The power density of a TEM₀₀ laser may be expressed as:

$$E_e(r_e)=P_i\cdot \mathsf{\Phi }(r_e),$$

(1)

where r_e is the distance from the center point of the laser spot (laser focal spot radius is 0.5 mm), P_i is the magnitude of the laser power, and Φ is the Gaussian distribution function.

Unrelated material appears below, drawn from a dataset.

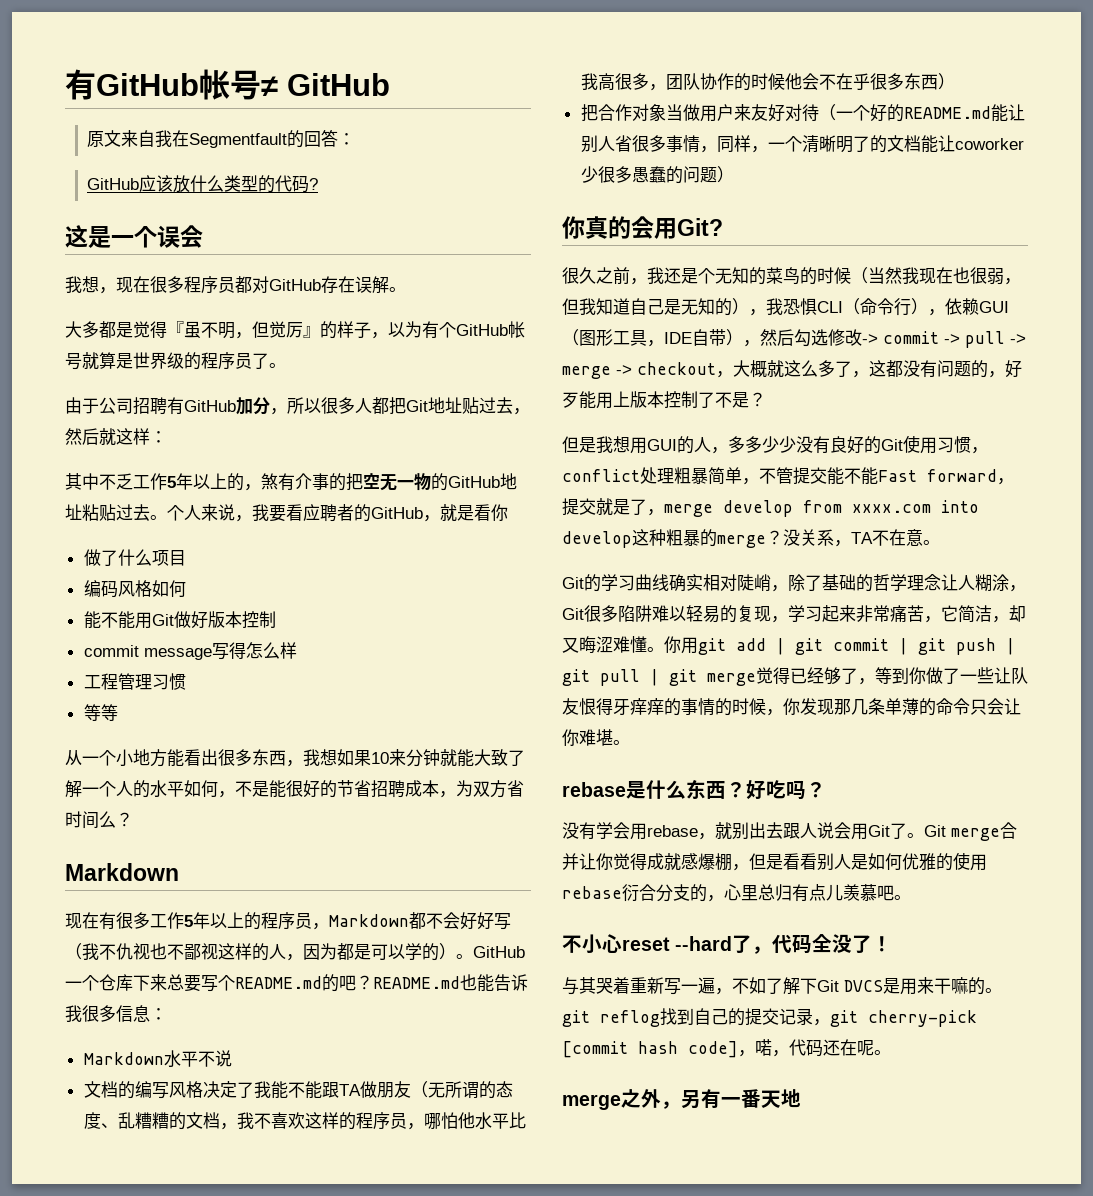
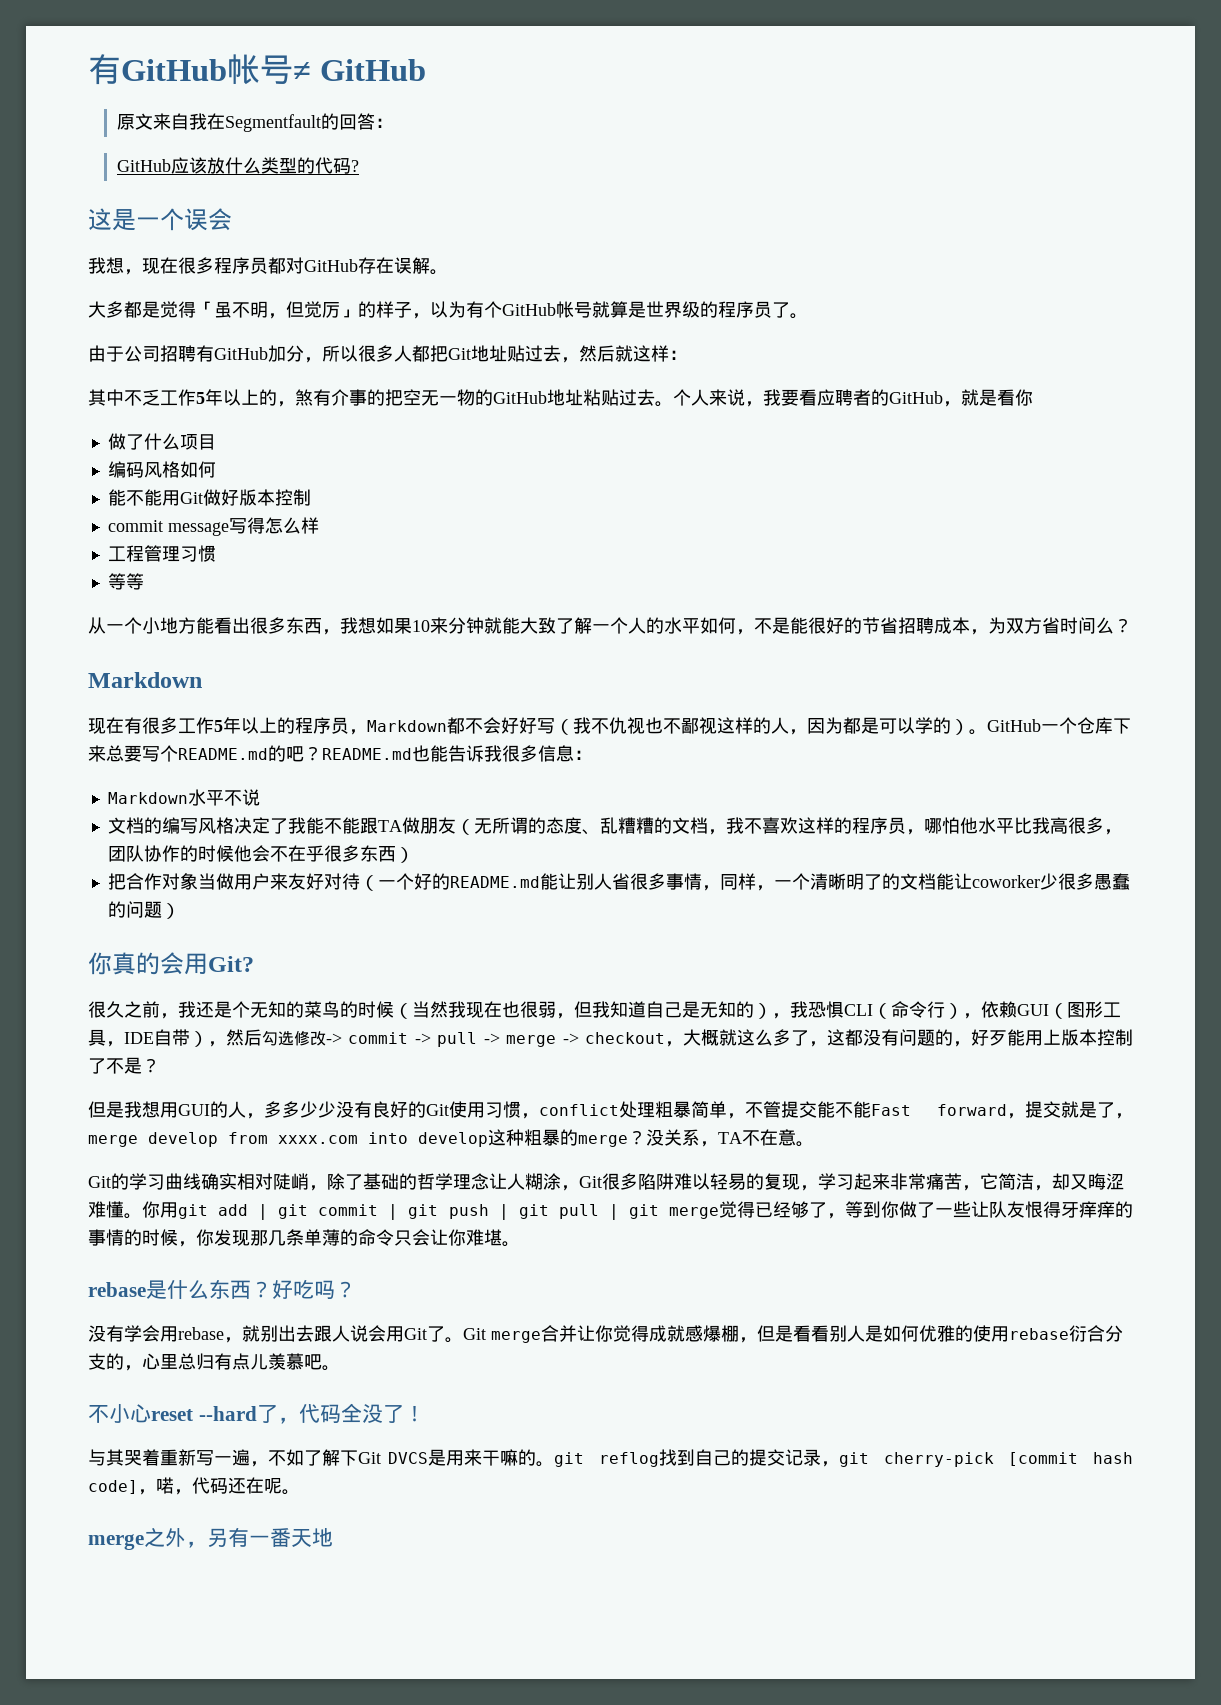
- 大多都是觉得『虽不明，但觉厉』的样子，以为有个GitHub帐号就算是世界级的程序员了。
+ 大多都是觉得「虽不明，但觉厉」的样子，以为有个GitHub帐号就算是世界级的程序员了。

The one-dimensional Gaussian distribution function is:

$$\mathsf{\Phi }(r_e)=\frac{1}{\sqrt{2\pi }s}\exp (-\frac{r_e{}^2}{2s^2}),$$

(2)

where s is the standard deviation.

As the Gaussian distribution is a probability function, it satisfies:

$${\displaystyle \int {}_0^{0.5}\mathsf{\Phi }(r_e)d{r}_e=1},$$

(3)

A two-dimensional Gaussian distribution may be obtained by rotating the 2D Gaussian distribution by 360°, which gives:

$$\mathsf{\Phi }(r_e)=\frac{1}{2\pi s^2}\exp (-\frac{r_e{}^2}{2s^2}).$$

(4)

This also satisfies:

$${\displaystyle \int {}_0^{2\pi }\mathsf{\Phi }(r_e)r_{e}d{r}_{e}d\theta =1}.$$

(5)

Based on the findings of Zacharia [28,29,30], the radius of the spot size, R_e, may be defined as the area covered by 95% of the laser power. This may be expressed as:

$${\displaystyle {\int }_0^{2\pi }{\displaystyle {\int }_0^{R_e}\frac{1}{2\pi s^2}{e}^{-\frac{r_e{}^2}{2s^2}}}}{r}_{e}d{r}_{e}d\theta =0.95.$$

(6)

The following relation may then be derived from Equation (6):

$$s=\frac{R_e}{\sqrt{2\ln (20)}}\approx \frac{R_e}{\sqrt{6}},$$

(7)

By substituting Equation (7) into Equation (4), Equation (1) may be re-written as:

$$E_e(r_e)=\frac{3P_i}{\pi R_e{}^2}\exp (-\frac{3r_e{}^2}{R_e{}^2}),$$

(8)

As the vast majority of materials cannot fully absorb the energy provided by the laser, it is necessary to account for the laser energy absorption rate of the material used, η_e. Based on the data provided by Dekock [31], η_e was defined as 40%. The energy absorption of a material, P_e, may then be expressed as:

$$P_e={\eta }_e\cdot \frac{3P_i}{\pi R_e{}^2}\exp (-\frac{3r_e{}^2}{R_e{}^2}),$$

(9)

The mathematical function for P_e was written in the Fortran programming language. Using the subroutine flux interface provided by the boundary conditions function in MSC Marc, the numerical values calculated using the Fortran code were subsequently fed into MSC Marc to be used in subsequent calculations [32]. These calculations are as follows: In each time step, the Flux subroutine is called during each Gaussian integration point of the analysis with the appropriate flux type being specified in the DIST FLUXES input option, where the flux type is chosen according to the element type. The equivalent heat flux obtained from the mathematical function of P_e at each node is then calculated and stored.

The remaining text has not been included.